In fact, land - its ownership and the issue of its return from the Lankan army - is a major rallying point for the people of Jaffna. 6,500 acres were taken by the military during the war. The demand for Colombo to release and return the lands to their rightful owners is as loud as the demand for war crimes investigations. The new Sirisena government in Colombo pledged a release of 1, 000 acres as soon as they were elected, but Sumanthiran tells us "villagers have been taken to review only 200 -odd acres of that land just two weeks ago. So the actual return seems to still be a long way off."
Now, many concede spirits are freer and lighter with Mahinda Rajapakse out of power in Colombo, but they say the TNA's' engagement with the new government has to be calibrated differently.
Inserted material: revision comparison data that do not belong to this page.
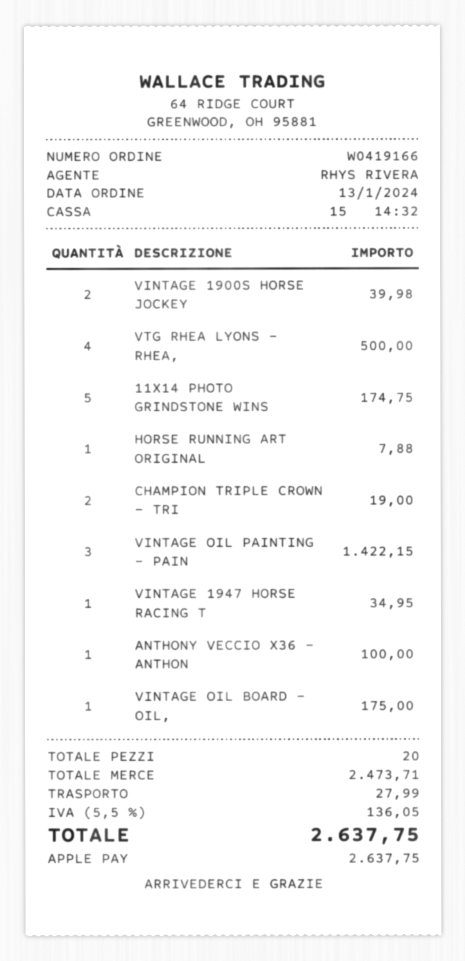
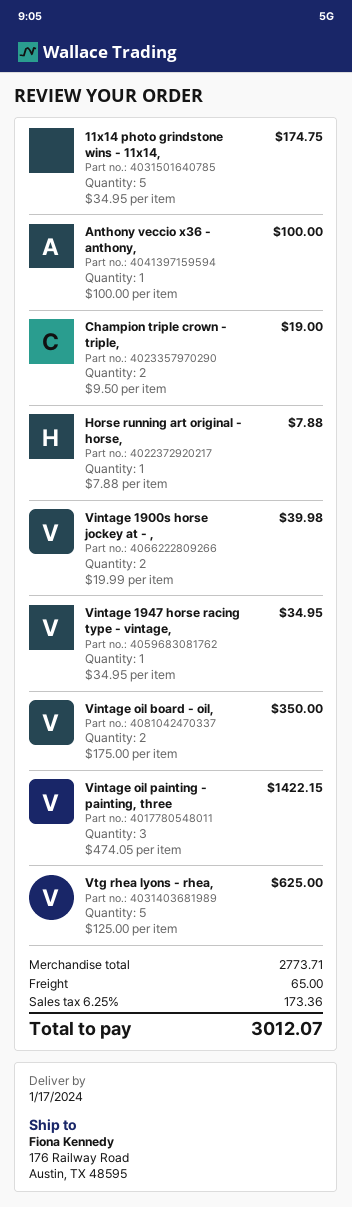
VTG RHEA LYONS - RHEA,: 4 for 500.00 -> 5 for 625.00
VINTAGE OIL BOARD - OIL,: 1 for 175.00 -> 2 for 350.00
subtotal: 2473.71 -> 2773.71
shipping: 27.99 -> 65.00
tax: 5.5% = 136.05 -> 6.25% = 173.36
total: 2637.75 -> 3012.07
While in Colombo, they must push the new government on the investigations, as well as towards working out a final settlement on political devolution for Sri Lanka's Tamils. In the province they must focus on the pressing need to revive the economy.
That pressure, according to MA Sumanthiran, must come from Delhi. "We have achieved this much, the system of Provincial Councils came into being only with India's intervention," he says. And Chief Minister Wigneswaran backs this position saying they look to India to play the role of "collaborator, mediator and facilitator."
Jaffna's population shrunk from 900,000 to 600,000 in the nearly three decades of war as several of its residents fled the fighting. Six years of peacetime has seen some of them return. Tilak Tilagharaj, the owner of Jaffna's first new hotel Tilko, named for himself and his wife Kokila, made the move from the UK, buying derelict, unused land and built it up. Based on his own experience on his first visit back during peacetime, Tilagharaj says for donors or investors to work here, they first need a place to stay. His business now employs about 150 people in all. "I took a big risk, but I wanted to be a pilot for others to come back too," he tells us.
Tilagharaj and Kadirgamar, both in very different fields, are driven by the need to return Jaffna to its lost glory of an economic, cultural and political hub for Sri Lanka's Tamils. Like them, others are beginning to make the journey home, albeit in small numbers, and never without keeping options open either elsewhere in Sri Lanka, or abroad. And while they all agree that the literal road to Jaffna has improved in the last six years, the figurative one to thriving self- reliance is still a long one.